Justice européenne : Un clou de plus

Est-ce vraiment le moment de crier victoire pour les anti-Ceta ? En tout cas, un jugement de la Cour de justice de l’Union européenne (CJUE) pourrait leur remettre le vent en poupe.

(Illustration : Wikimédia)

Même si paradoxalement « grâce » à la présidence Trump l’heure n’est plus tellement au libre-échange, mais plutôt à une guerre des tarifs commerciaux (encore faudra-t-il que son entourage le laisse faire), les mêmes acteurs qui ont enterré le cœur lourd le TTIP défendaient toujours bec et ongles le Ceta, quitte à jeter l’approbation démocratique par-dessus bord. Mais voilà que la CJUE vient d’émettre un jugement qui pourrait bien les mettre dans l’embarras, car elle a statué que les tribunaux d’arbitrage sont incompatibles avec le droit européen.

L’affaire est compliquée et pour la comprendre, il faut retourner à l’année 2004, quand la Slovaquie décida d’ouvrir son marché des assurances maladie aux prestataires nationaux et étrangers du privé.

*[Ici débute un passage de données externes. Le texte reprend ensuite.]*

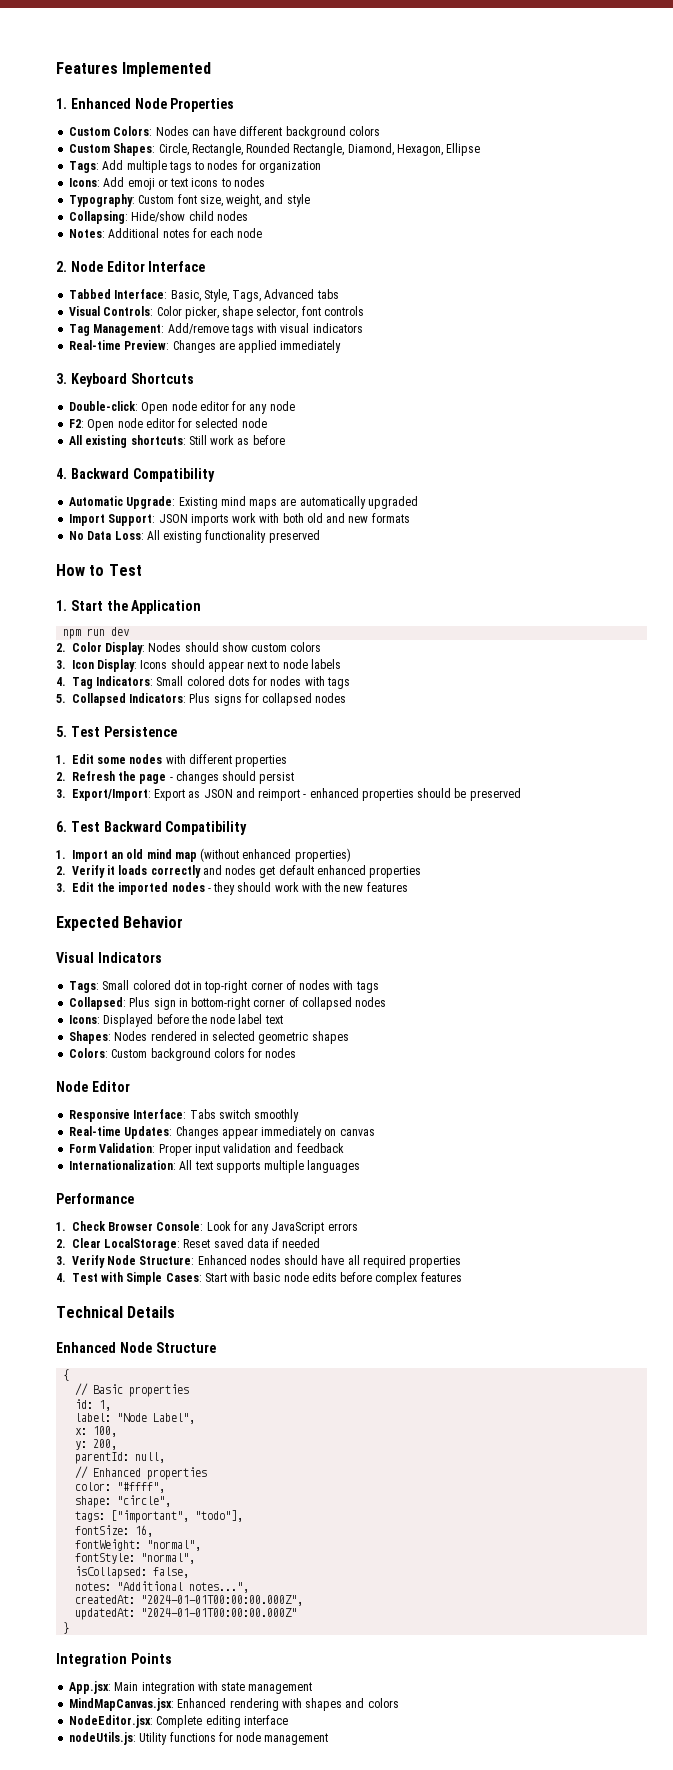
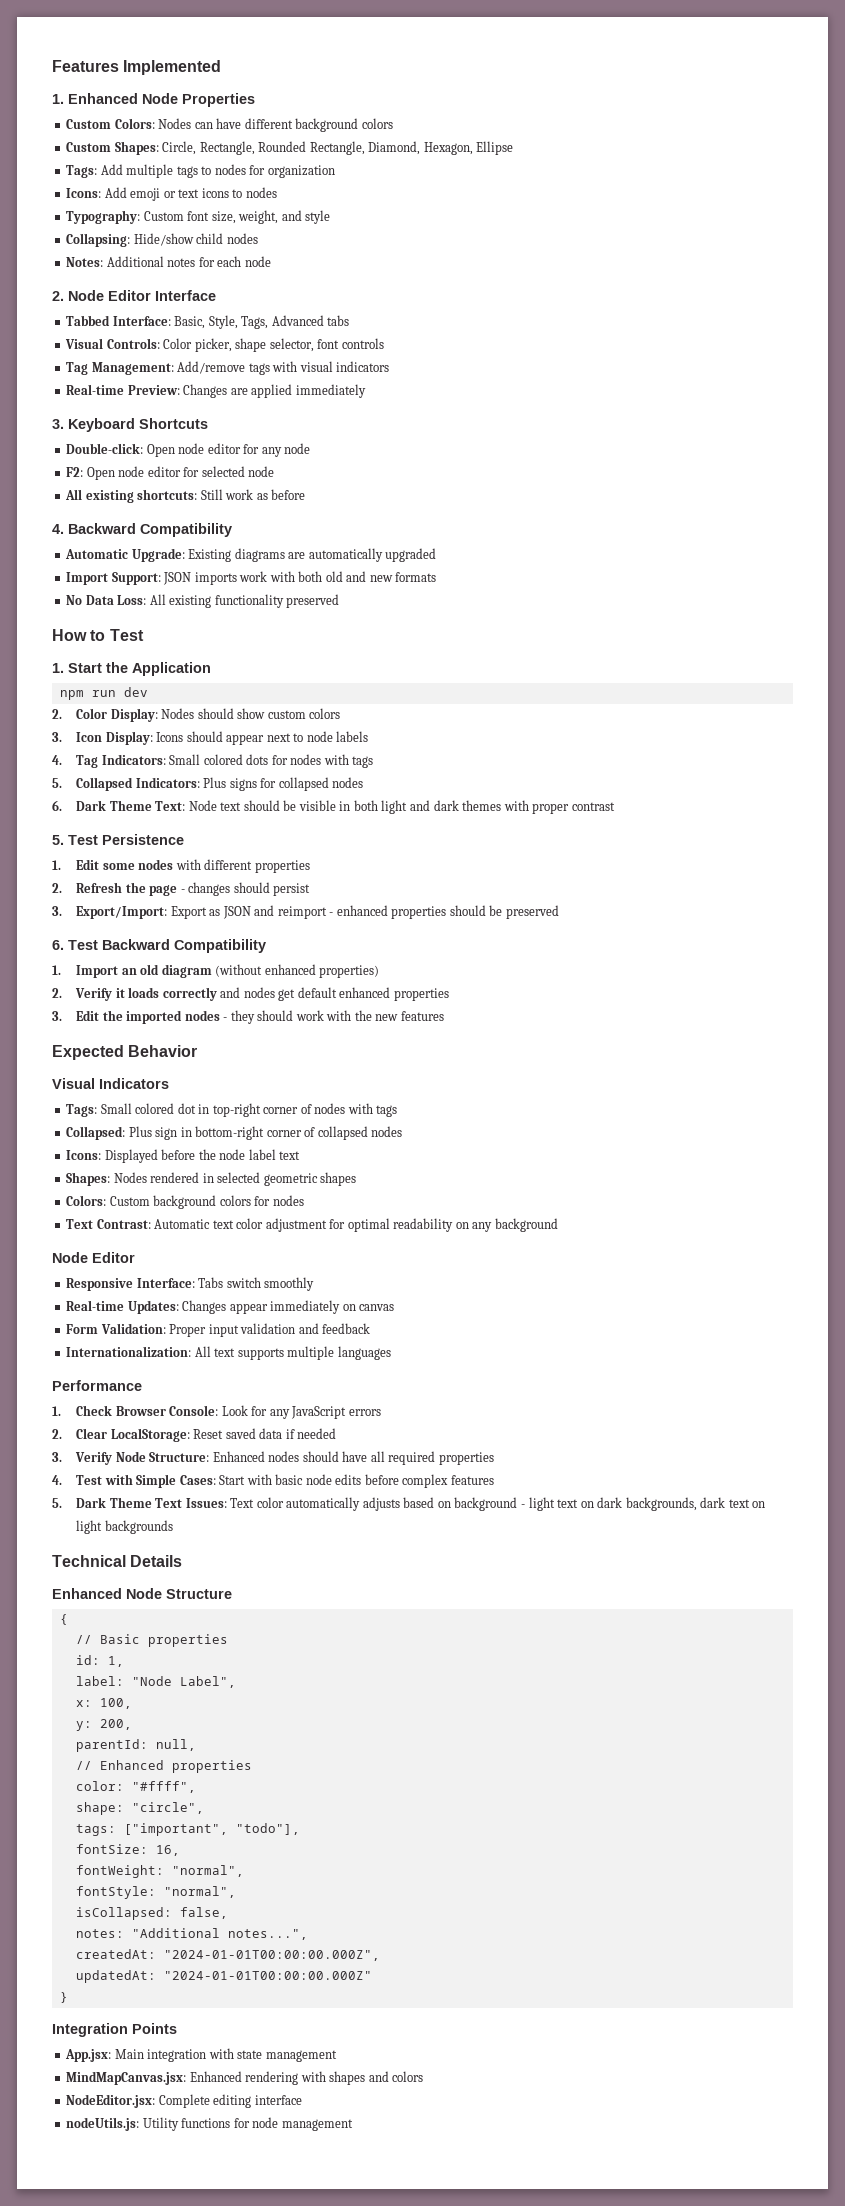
- Automatic Upgrade: Existing mind maps are automatically upgraded
+ Automatic Upgrade: Existing diagrams are automatically upgraded
+ 6. Dark Theme Text: Node text should be visible in both light and dark themes with proper contrast
- 1. Import an old mind map (without enhanced properties)
+ 1. Import an old diagram (without enhanced properties)
+ Text Contrast: Automatic text color adjustment for optimal readability on any background
+ 5. Dark Theme Text Issues: Text color automatically adjusts based on background - light text on dark backgrounds, dark text on light backgrounds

Ce qui conduisit la boîte néerlandaise Eureko BV (devenue Achmea BV depuis) à y ouvrir une filiale appelée « Union Healthcare » avec un capital de 72 millions d’euros. Malheureusement pour les Néerlandais, un nouveau gouvernement slovaque entré en fonctions en 2006 inversa cette décision en partie – surtout en ce qui concerne la distribution des bénéfices et les transferts de capitaux. Dès 2008, Achmea contesta cette décision devant un tribunal d’arbitrage situé, d’un commun accord, à Francfort-sur-le-Main en Allemagne. S’ensuivit un imbroglio judiciaire impliquant aussi un traité datant encore du temps de la défunte Tchécoslovaquie, qui mena jusqu’à la Cour fédérale de justice allemande, puis à la CJUE. Laquelle vient donc de trancher en faveur de la Slovaquie : un jugement d’autant plus inattendu que dans ses conclusions émises en septembre 2017, l’avocat général Melchior Wathelet de la CJUE n’était pas de cet avis.

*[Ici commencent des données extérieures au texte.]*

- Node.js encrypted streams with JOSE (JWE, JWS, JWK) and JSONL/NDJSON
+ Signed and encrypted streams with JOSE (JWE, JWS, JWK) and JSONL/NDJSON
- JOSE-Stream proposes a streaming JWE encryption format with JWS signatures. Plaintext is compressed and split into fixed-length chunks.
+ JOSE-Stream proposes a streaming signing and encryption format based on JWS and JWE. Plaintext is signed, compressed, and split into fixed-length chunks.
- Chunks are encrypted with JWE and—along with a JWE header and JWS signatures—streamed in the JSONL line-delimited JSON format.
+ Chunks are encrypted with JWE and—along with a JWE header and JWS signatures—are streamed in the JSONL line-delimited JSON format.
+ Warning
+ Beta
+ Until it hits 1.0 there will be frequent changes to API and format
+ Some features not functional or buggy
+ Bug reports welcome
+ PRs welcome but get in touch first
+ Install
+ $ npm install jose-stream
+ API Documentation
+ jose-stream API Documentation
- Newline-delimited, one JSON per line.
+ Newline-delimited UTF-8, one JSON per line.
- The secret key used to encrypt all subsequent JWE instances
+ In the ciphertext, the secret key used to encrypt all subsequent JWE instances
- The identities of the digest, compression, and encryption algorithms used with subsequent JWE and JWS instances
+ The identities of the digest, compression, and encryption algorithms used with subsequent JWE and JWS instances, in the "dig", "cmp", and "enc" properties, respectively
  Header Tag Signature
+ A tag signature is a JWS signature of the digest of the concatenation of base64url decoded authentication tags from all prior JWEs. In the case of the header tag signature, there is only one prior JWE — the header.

(Photo : publicdomainpictures)

Ceta pas mort

Est-ce le moment de crier victoire pour autant ? Difficile à dire. En Allemagne, les partis « Die Grünen » et « Die Linke » ont communiqué de façon assez triomphale sur l’issue de cet épineux dossier : « Le gouvernement fédéral doit dire adieu aux tribunaux d’arbitrage », titraient les premiers, avant de revendiquer : « Le gouvernement fédéral doit tirer les conséquences de ce jugement et clarifier que les tribunaux d’arbitrage n’ont pas leur place dans tous les traités de protection des investissements présents et futurs. » Même son de cloche chez leurs confrères de la gauche, où c’est l’ancien eurodéputé siégeant désormais au parlement fédéral allemand Fabio De Masi qui a pris en main la thématique.

Pourtant, les choses ne sont pas si simples. En lisant le jugement en détail, on constate qu’en 2011, la Cour constitutionnelle de la République slovaque a émis un arrêt jugeant que « l’interdiction légale de distribuer des bénéfices était contraire à la Constitution. Par une loi portant réforme de l’assurance maladie entrée en vigueur le 1er août 2012, la République slovaque a de nouveau autorisé la distribution des bénéfices ».

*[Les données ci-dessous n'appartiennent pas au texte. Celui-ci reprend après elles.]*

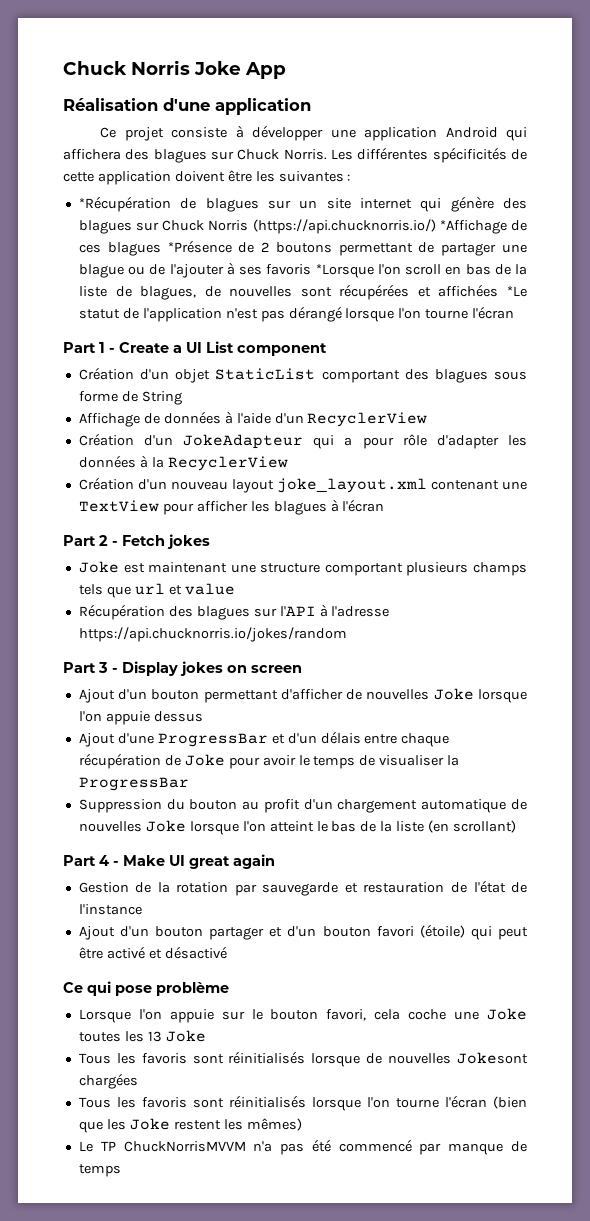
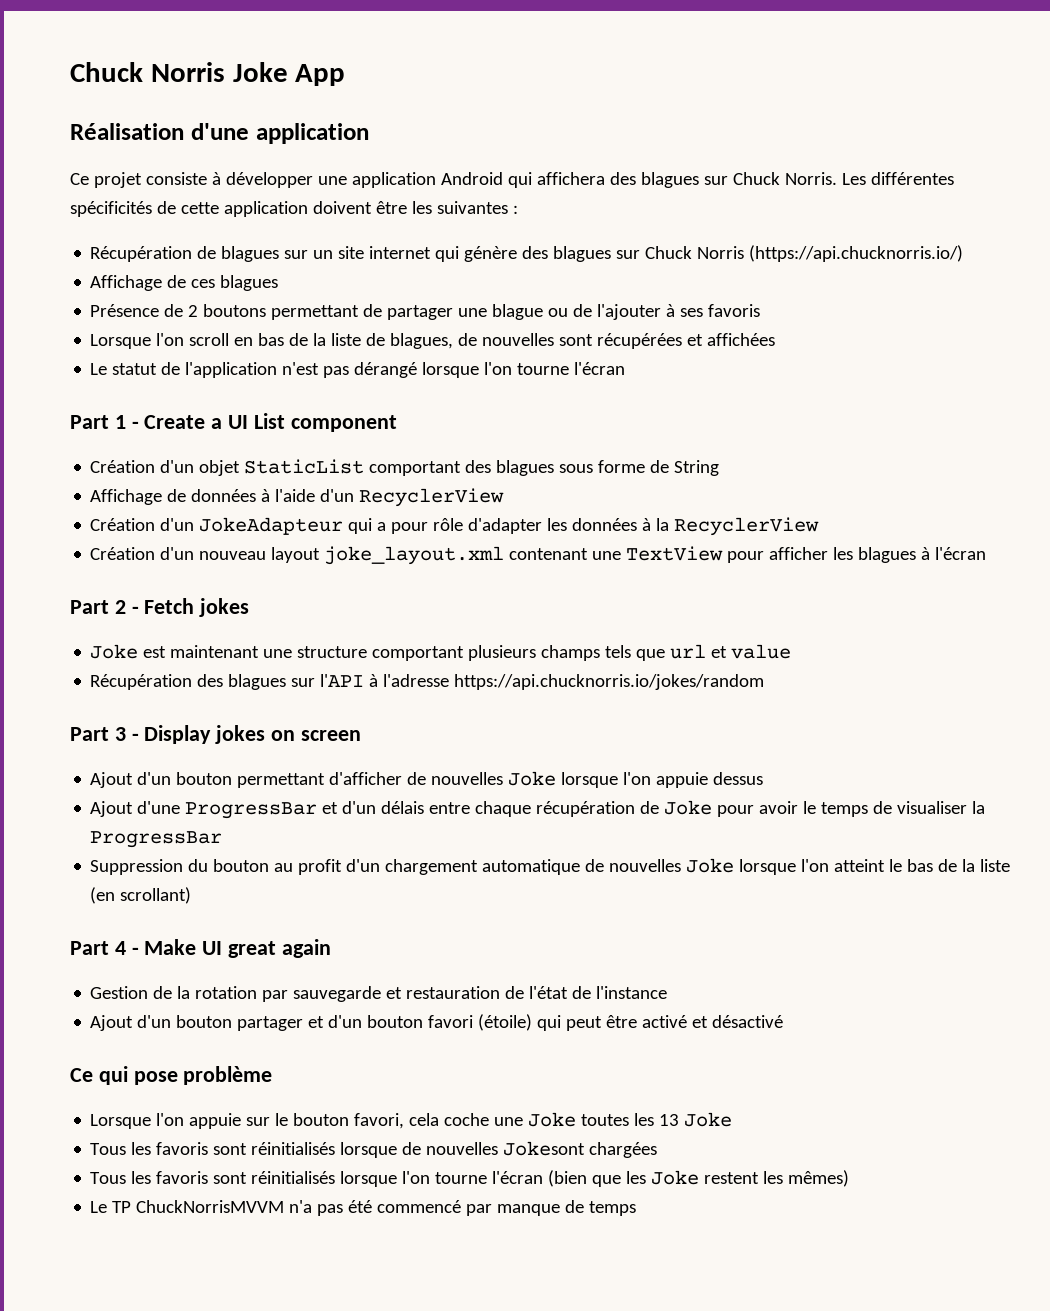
- *Récupération de blagues sur un site internet qui génère des blagues sur Chuck Norris (https://api.chucknorris.io/) *Affichage de ces blagues *Présence de 2 boutons permettant de partager une blague ou de l'ajouter à ses favoris *Lorsque l'on scroll en bas de la liste de blagues, de nouvelles sont récupérées et affichées *Le statut de l'application n'est pas dérangé lorsque l'on tourne l'écran
+ Récupération de blagues sur un site internet qui génère des blagues sur Chuck Norris (https://api.chucknorris.io/)
+ Affichage de ces blagues
+ Présence de 2 boutons permettant de partager une blague ou de l'ajouter à ses favoris
+ Lorsque l'on scroll en bas de la liste de blagues, de nouvelles sont récupérées et affichées
+ Le statut de l'application n'est pas dérangé lorsque l'on tourne l'écran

Donc, si les tribunaux d’arbitrage peuvent désormais être considérés comme incompatibles avec le droit européen, cela ne veut pas dire que les cours de justice nationales protègent forcément mieux les citoyen-ne-s. Bref, c’est un pas dans la bonne direction, mais en aucun cas la nette victoire que certain-e-s ont été un peu rapides à saluer.